Por Fernanda Fragoso*
22/03/2023 | 05h00
As organizações que possuem um Programa de Integridade implementado, o qual se constitui em um conjunto estruturado de medidas institucionais para a prevenção, detecção, punição e remediação de práticas de corrupção e fraude, de irregularidades e de outros desvios éticos e de conduta, possuem, inevitavelmente, um Canal de Denúncias.
O Canal de Denúncias é um dos Pilares do Programa de Integridade, de acordo com a Corregedoria Geral da União, e a sua existência dentro de uma empresa é essencial, já que, de acordo com o maior estudo global sobre fraude ocupacional feito pela ACFE "Association of Certified Fraud Examiners" em 2022 (12ª edição), realizado com dados de 133 países com base em 2.110 casos reais de fraude ocupacional, as organizações perdem em média 5% do faturamento anual, sendo uma média de US$ 1.738.000,00, oriundos de casos de fraudes.
Através deste Canal, os denunciantes, colaboradores e terceiros podem comunicar à organização sobre a identificação ou suspeita da prática de fraudes, de situações de não conformidade, tais como: corrupção, assédio moral e sexual, roubo, furto, entre outros. Uma vez efetivada a denúncia, a organização avaliará a sua justa causa e poderá deflagrar uma investigação interna, e, posteriormente, tomar as medidas cabíveis para obstar a situação relatada o mais rápido possível e tentar recuperar as perdas de natureza financeira.
Entretanto, há organizações em que ocorre a total perda de credibilidade do Canal de Denúncias, acarretando o não recebimento de relatos. Este fato denota a completa ineficácia desta ferramenta tão importante para a organização. Os colaboradores e terceiros devem se sentir confortáveis em realizar a denúncia! Não pode haver medo de retaliações por parte dos denunciados e de outras pessoas da organização.

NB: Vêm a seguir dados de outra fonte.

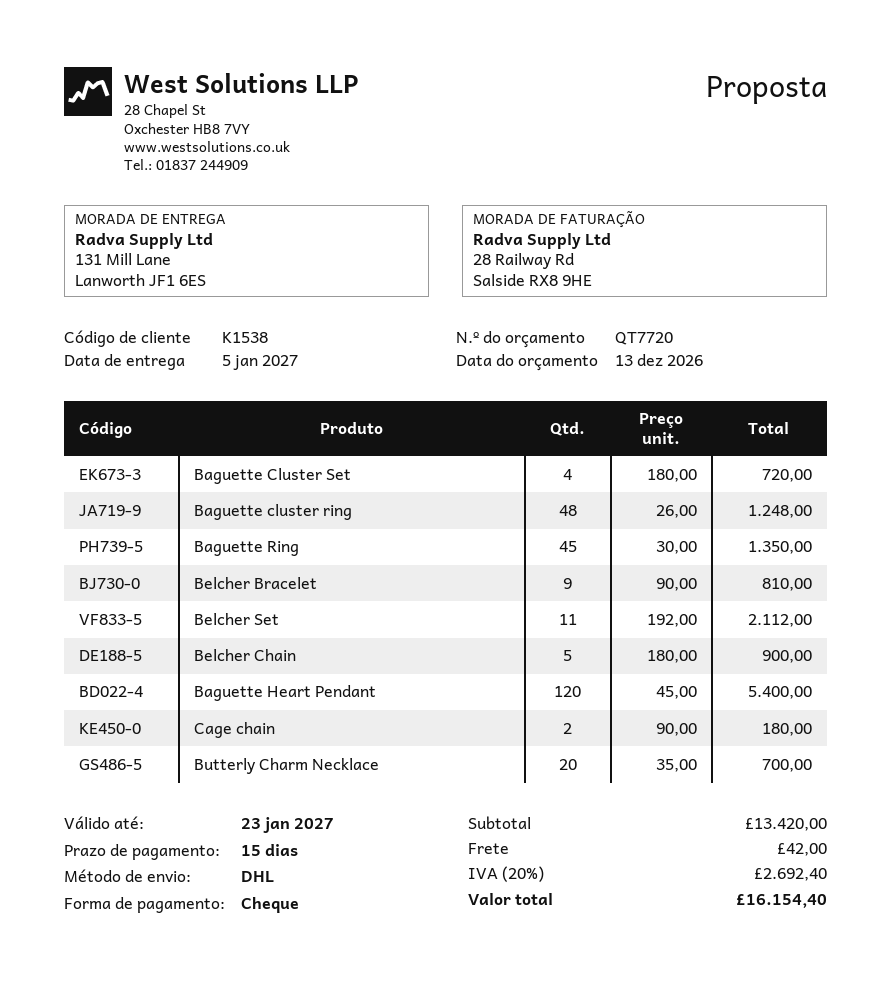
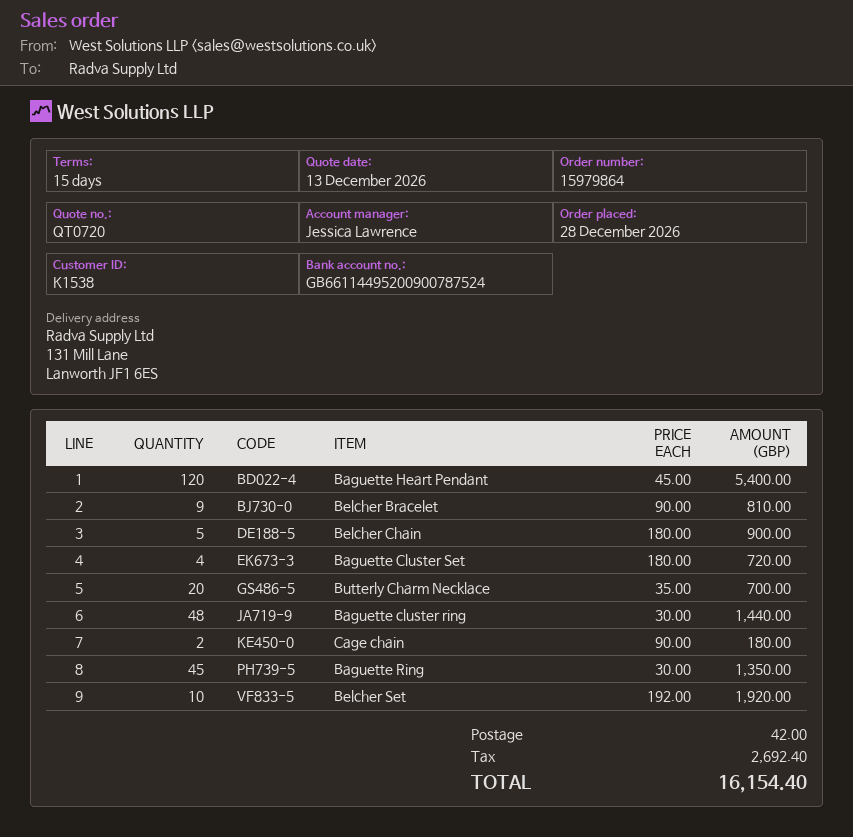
quote number: QT7720 -> QT0720
Baguette cluster ring: 48 x 26.00 = 1248.00 -> 48 x 30.00 = 1440.00
Belcher Set: 11 x 192.00 = 2112.00 -> 10 x 192.00 = 1920.00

Quando isto acontece, os riscos envolvidos, que normalmente são reputacionais e financeiros, não são conhecidos e mitigados pela organização, por falta de conhecimento.
Para que este meio de identificação de ilícitos e não conformidades tenha eficácia, ou seja, para que o canal seja, efetivamente, utilizado para o encaminhamento de denúncias pelos colaboradores e terceiros, é essencial que alguns aspectos sejam observados pela organização.
O primeiro a ser mencionado, sem dúvida, é o sigilo e a confidencialidade, que devem ser garantias essenciais e obrigatórias com relação ao denunciante, ao denunciado e durante a investigação, caso seja instaurada. O mesmo se aplica com relação aos procedimentos que podem ser realizados no curso de uma investigação, como, por exemplo, entrevistas com denunciantes e testemunhas, avaliação de documentos, análise de câmeras de segurança, entre outros. Finda a investigação interna, deverá ocorrer o reporte com o resumo de todos os fatos e passos e apurações realizadas para que o Comitê de Ética, ou outro órgão da organização, delibere sobre as medidas disciplinares a serem aplicadas.
É importante sublinhar que os componentes do órgão que irá deliberar sobre o fato trazido pelo denunciante devem ser imparciais e não existir a possibilidade de influência com relação a alguma retaliação ao mesmo.
Além disto, outro aspecto relevante é a organização dar retorno ao denunciante sobre o status do processo de investigação, e a possibilidade de entrar em contato com o mesmo para buscar maiores informações do relato, com a preservação de sua identidade.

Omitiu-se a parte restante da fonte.